There are so many things to love about writer-director Jordan Peele’s second film, Us, and one of the most delicious is how it opens: with a positively early-Spielbergian flourish of childhood wonder smothered by sad reality. Little Adelaide (Madison Curry), who is perhaps seven or eight years old, is at a magical seaside amusement park, except with her parents: an indifferent dad and a mom frustrated and distracted by him. So she wanders off. And as a thunderstorm is ominously brewing in the twilit sky — and as maybe something ominous is drawing her? — she meanders alone into the creepy and deserted Shaman’s Vision Quest funhouse… where she will endure a terrifying encounter with a very unexpected figure.
Everything after that is… let’s call it post-80s-Spielbergian.
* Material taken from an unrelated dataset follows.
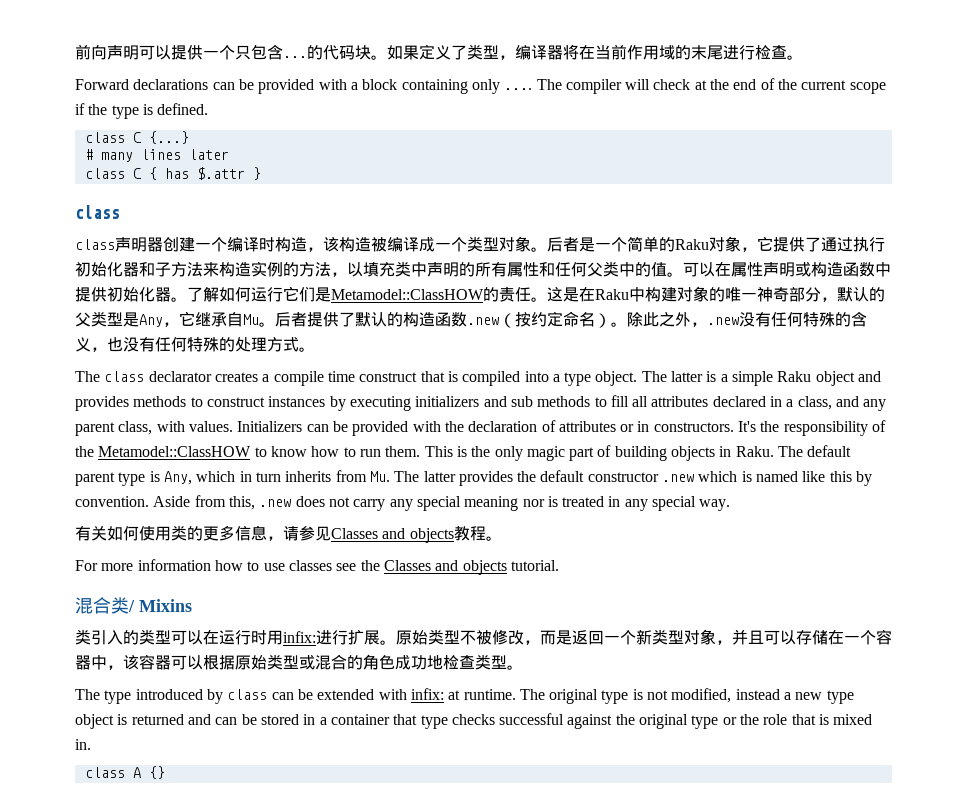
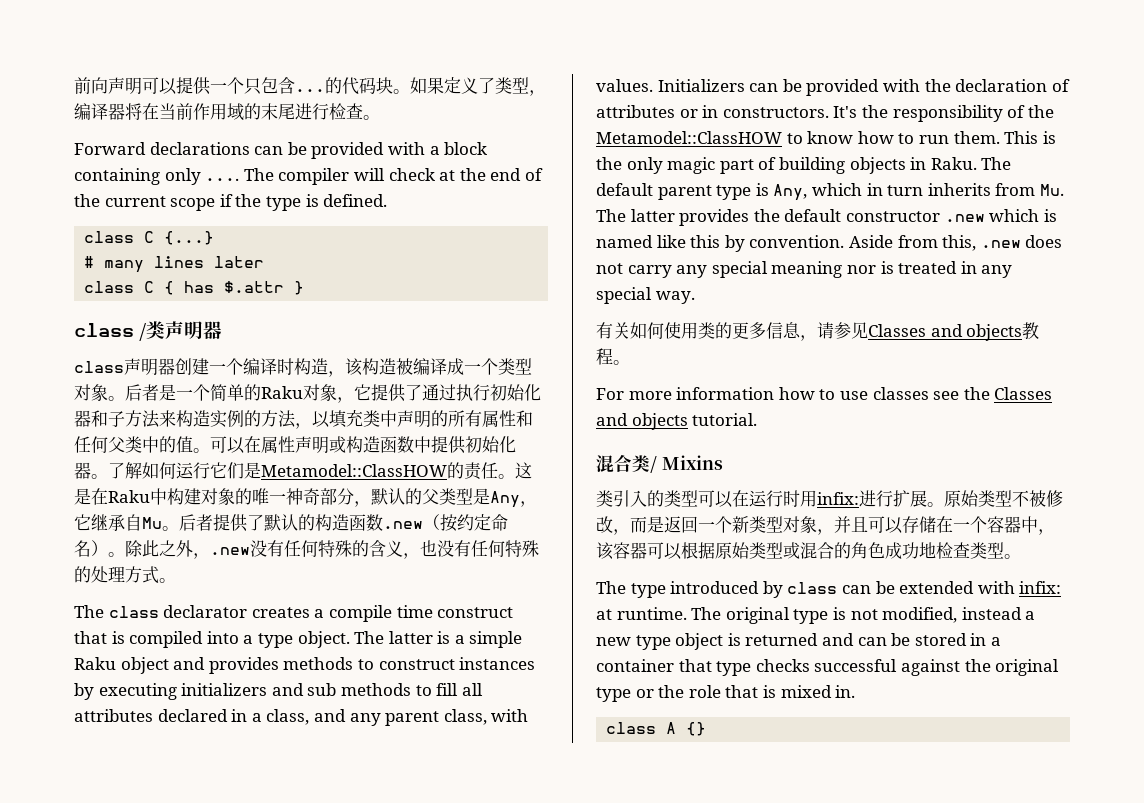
(120, 212) none -> [139,321,222,341] /类声明器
Almost literally: that opening segment takes place in 1986, while the rest of the film — with occasional brief flashbacks — is set today. Us could be seen, in the sense that it is partly about the lingering aftereffects of childhood trauma, as a reply to early-Spielberg fantasies: How did the kids from The Goonies or E.T. grow up, and how did their experiences impact their lives? Looking askance at the pop culture of the past is all over Us with sneaky slyness: The Michael Jackson/“Thriller” T-shirt little Adelaide’s dad wins for her at a fairway game, and which she instantly dons, rings with a new kind of horror in retrospect, with the knowledge we have today about Jackson.

Not a spoiler: Peele’s take on how we should look back at otherworldly Spielbergian adventures of the 1980s is on a par with how we should look back at Michael Jackson.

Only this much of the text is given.